A partir do conceito cotidiano de jogo com regras foi possível promover o fortalecimento do conceito social de cooperação no grupo acompanhado. Paralelamente, á medida que os escolares avançavam no entendimento da importância da complexa cooperação semiótica necessária ao desenvolvimento da linguagem teatral, desde uma perspectiva improvisacional, importantes conceitos, específicos do Teatro, passaram a ser abordados intuitiva e sensorialmente - até porque já se encontravam implícitos nas atividades propostas á turma em forma de jogos (Spolin, 1992, 1975).

A apropriação dos conceitos sociais ou "científicos" especificamente teatrais, particularmente o conceito de fisicalização, privilegiou a percepção intuitiva, sensorial dos estudantes - que pode ser mobilizada paralelamente ás formas logocêntricas de conhecimento. A fisicalização refere-se á capacidade dos jogadores de tornarem visíveis para observadores do jogo teatral objetos, ações, lugares e papéis envolvidos em uma representação cênica, sem o auxílio de qualquer suporte material ou pivô que não seja o próprio corpo do sujeito.

A fisicalização requer portanto a capacidade de abstração. é uma atividade que implica representação simbólica, convencional, sígnica: constitui-se um "reflexo de segundo grau" ou "de segunda ordem" de acordo com Vygotsky (1996a).

Quando um livro passa a ser utilizado como "bandeja" em um jogo teatral, verifica-se então que o significado cultural original do objeto (livro) foi alienado, roubado, substituído deliberadamente pelo jogador - que passou a lhe emprestar, agora, nova significação: "bandeja" (Vygotsky, 1996b).

Se alguém utiliza um livro como "bandeja" em um jogo teatral, o livro funciona como suporte ou "pivô" para a ação de "segurar uma bandeja". Outra coisa porém é "segurar" uma bandeja imaginária, sem o auxílio do pivô - no caso, o livro.

Fisicalizar uma "bandeja" implica torná-la "visível" através de um repertório gestual específico. Esse tipo de ação é altamente complexo e exige a percepção imaginária do objeto fisicalizado tanto por parte dos jogadores que o fisicalizam como por parte daqueles que observam o que está sendo fisicalizado na área de jogo.

Não é difícil concluir que o conceito de fisicalização implica a ampliação da capacidade corporal expressiva dos jogadores, de sua atenção, memória sensorial e pensamento categorial ou conceitual. Além disso, para os alunos, a fisicalização de objetos, lugares e papéis permite-lhes compreender melhor a dimensão representacional, simbólica, convencional do fenômeno teatral.

Observou-se que a apropriação do conceito teatral de fisicalização ocorre geralmente antes que o escolar possa converter em palavras o que já consegue experimentar corporalmente.

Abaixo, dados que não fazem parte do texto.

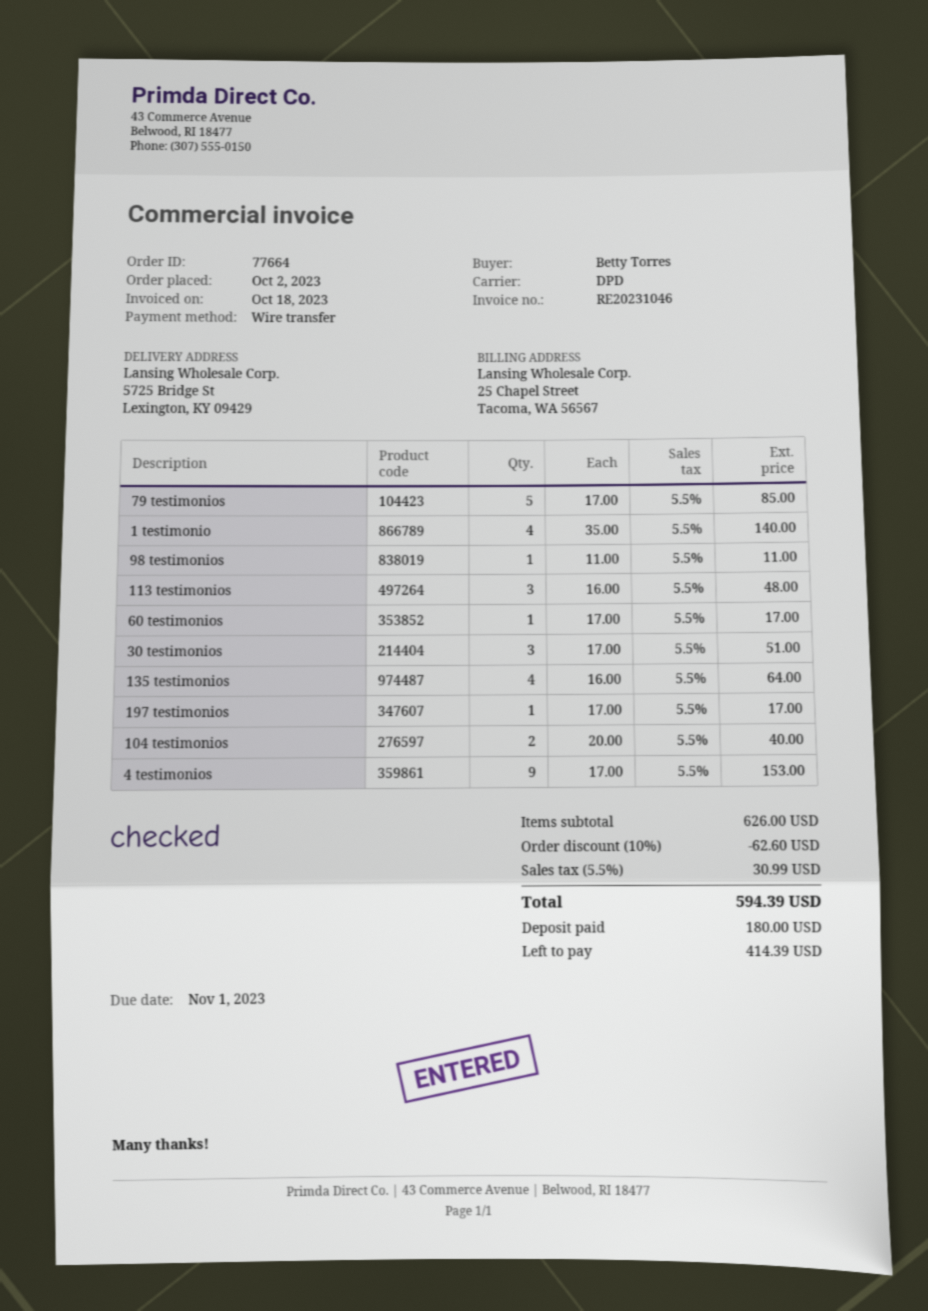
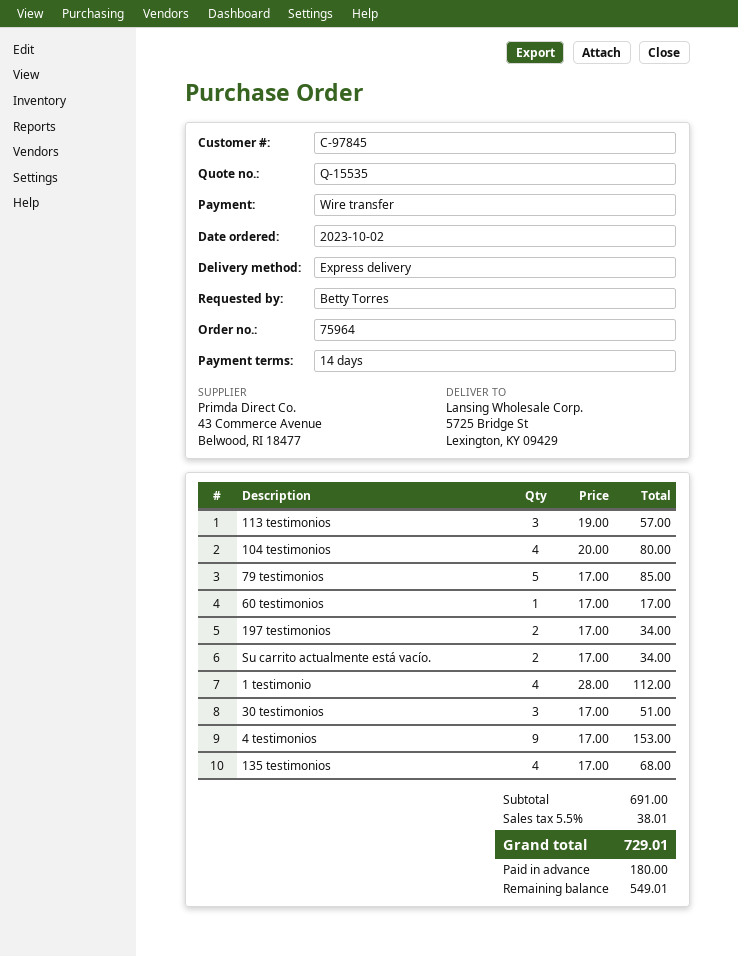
order number: 77664 -> 75964
shipping method: DPD -> express
1 testimonio: 4 x 35.00 = 140.00 -> 4 x 28.00 = 112.00
98 testimonios: 1 x 11.00 = 11.00 -> none
113 testimonios: 3 x 16.00 = 48.00 -> 3 x 19.00 = 57.00
135 testimonios: 4 x 16.00 = 64.00 -> 4 x 17.00 = 68.00
197 testimonios: 1 x 17.00 = 17.00 -> 2 x 17.00 = 34.00
104 testimonios: 2 x 20.00 = 40.00 -> 4 x 20.00 = 80.00
Su carrito actualmente está vacío.: none -> 2 x 17.00 = 34.00
subtotal: 626.00 -> 691.00
discount: 10% = 62.60 -> none
tax: 5.5% = 30.99 -> 5.5% = 38.01
total: 594.39 -> 729.01
balance: 414.39 -> 549.01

A conscientização de natureza meta-cognitiva de suas ações e operações no jogo teatral é um processo lento, que cada jogador desenvolverá em seu próprio ritmo, auxiliado por suas descobertas pessoais e pelo relato das eventuais descobertas dos parceiros de jogo, socializadas nos círculos de discussão, nas avaliações coletivas e auto-avaliações.

Esse processo de tomada de consciência, por parte do sujeito, das suas ações corporais e de suas operações mentais, necessita ser promovido, no entanto, a partir da intervenção pedagógica deliberada do professor, no sentido de possibilitar-lhe avanços em direção ao pensamento categorial. Isso pode ocorrer através da organização de um ambiente de aprendizado desafiador e estimulante que permita tanto a atividade corporal do aluno como sua fala e reflexão sobre seus gestos significativos.

Mas a abordagem do conceito de fisicalização, no sistema de Spolin, não ocorre tendo como ponto de partida a exposição ou transmissão verbal deste conceito pelo(a) professor(a). Ela se dá a partir da vivência do escolar no desempenho de ações na área de jogo e, em seguida, através dos sucessivos questionamentos feitos pelo(a) professor(a) - que terminam por conduzir a reflexão sobre a prática teatral e a significação colaborativa da atividade cênica na área de jogo. Os questionamentos do(a) professor(a), ao longo do trabalho do grupo, devem se tornar cada vez mais instigantes e desafiadores.

Algumas implicações pedagógicas de uma abordagem escolar do conceito de fisicalização

O aprendizado do conceito teatral de fisicalização pode ocorrer em ambientes escolares de extrema carência material - em que não se encontram, á disposição do(a) professor(a) de Teatro, figurinos, adereços, objetos de cena, cenários, palco ou refletores, por exemplo.

Algumas conseqüências cênicas deste conceito são:

1) Economia de recursos materiais utilizados como suportes para as ações representadas na área de jogo pelos jogadores;

2) Ênfase na expressividade corporal dos jogadores;

3) Desenvolvimento da comunicação não-verbal;

4) Abordagem anti-ilusionista da representação teatral.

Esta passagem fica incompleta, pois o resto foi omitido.